Richardson-Bethea v. State

804 S.E.2d 372, 301 Ga. 859, 2017 Ga. LEXIS 704
CourtSupreme Court of Georgia
DecidedAugust 28, 2017
DocketS17A1104
StatusPublished
Cited by7 cases

This text of 804 S.E.2d 372 (Richardson-Bethea v. State) is published on Counsel Stack Legal Research, covering Supreme Court of Georgia primary law. Counsel Stack provides free access to over 12 million legal documents including statutes, case law, regulations, and constitutions.

Bluebook
Richardson-Bethea v. State, 804 S.E.2d 372, 301 Ga. 859, 2017 Ga.

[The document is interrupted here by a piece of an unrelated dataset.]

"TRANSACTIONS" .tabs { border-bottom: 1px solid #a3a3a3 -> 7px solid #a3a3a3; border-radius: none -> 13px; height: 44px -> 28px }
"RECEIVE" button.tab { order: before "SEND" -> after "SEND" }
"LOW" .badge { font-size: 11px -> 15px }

LEXIS 704 (Ga. 2017).

Opinion

Peterson, Justice.

Cornelius Richardson-Bethea appeals her convictions for malice murder and abuse of a disabled adult arising out of the death of Susan Walter, a woman with an intellectual disability who lived in Appellant’s home.1 Appellant argues that she is entitled to a new trial because her trial counsel was ineffective for failing to call an expert witness to refute aspects of the medical examiner’s testimony. Assuming without deciding that counsel’s performance was deficient, we conclude that Appellant has not shown that counsel’s failure to call an expert witness was so prejudicial as to require a new trial.

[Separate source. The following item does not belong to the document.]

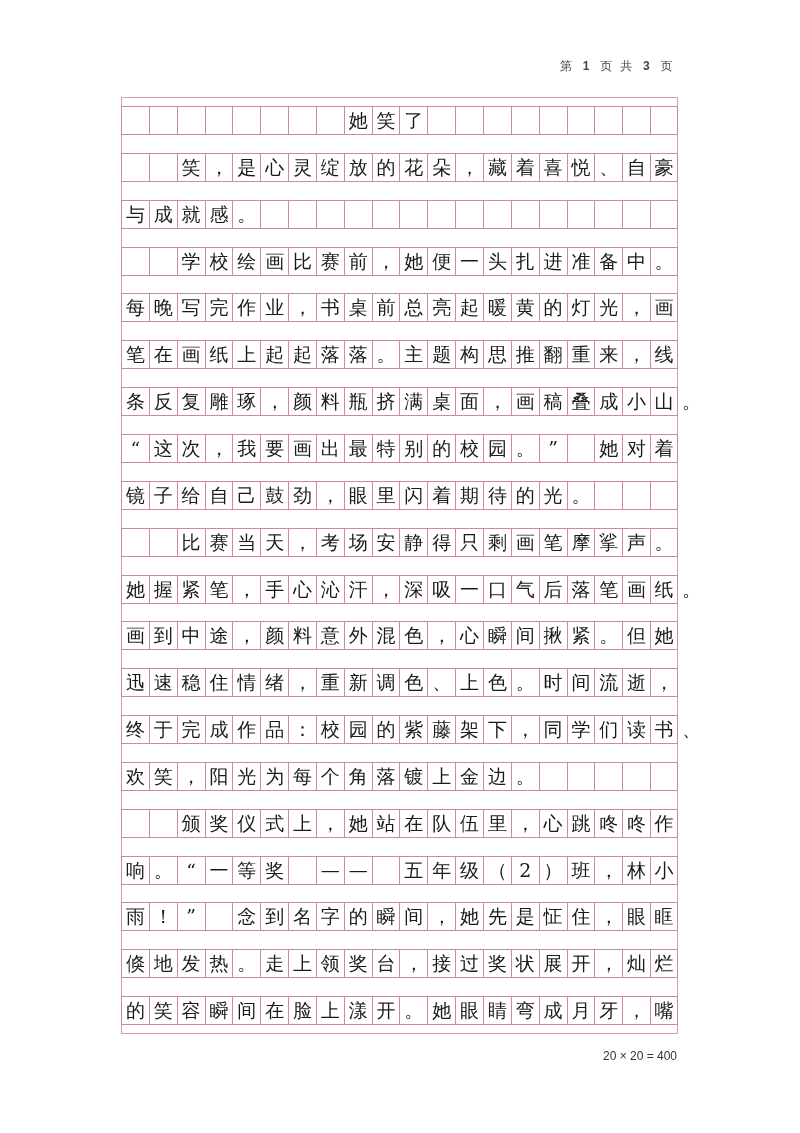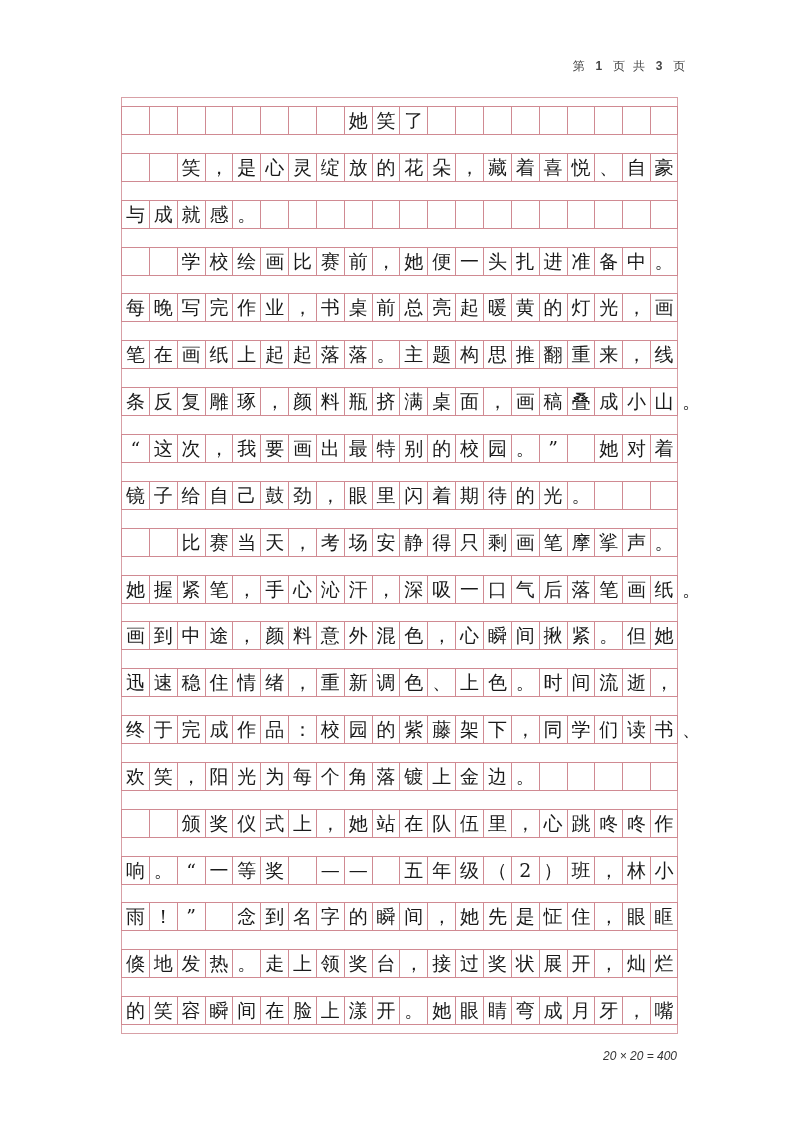"第 1 页 共 3" .page-header { text-align: center -> none }
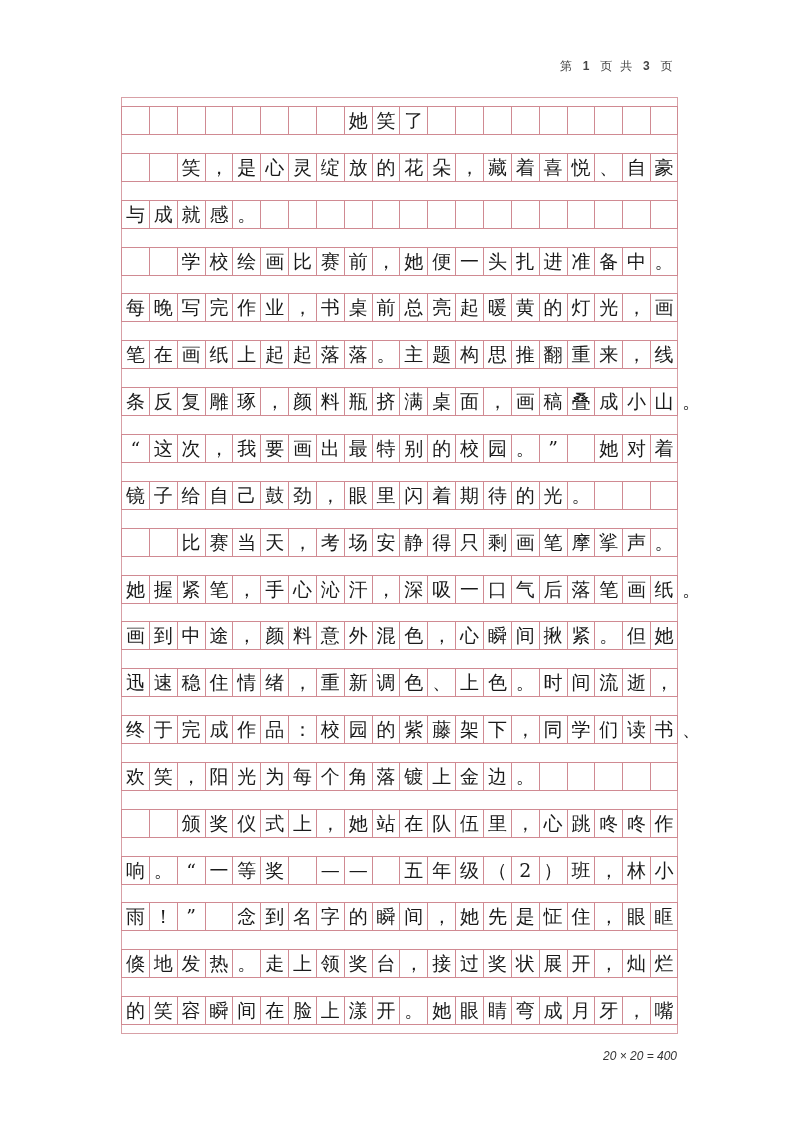"20 × 20 = 400" .footer { font-style: italic -> none }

The first trial resulted in a mistrial when the jury could not reach a verdict. The evidence at the May 2014 retrial showed as follows. Walter came to live with Appellant in September 2011, under an arrangement through Lutheran Services of Georgia. Walter had orthopedic problems in addition to her intellectual disability and had a history of falls even before she went to live with Appellant. Walter’s primary care physician, Deanna Ross, testified that Walter used a walker and was so “wobbly” that on occasion she was unable even to stand on a scale to be weighed. Ross observed bruising consistent with a fall at several office visits. There also was evidence of prior seizures: Walter’s brother testified that he had been told Walter had a seizure-like episode in 2000, although he had not witnessed it. Appellant also made contemporaneous reports of Walter having experienced a seizure in or around August 2012, and Walter confirmed for her Lutheran Services case manager, Jolita Rix, that the seizure had taken place.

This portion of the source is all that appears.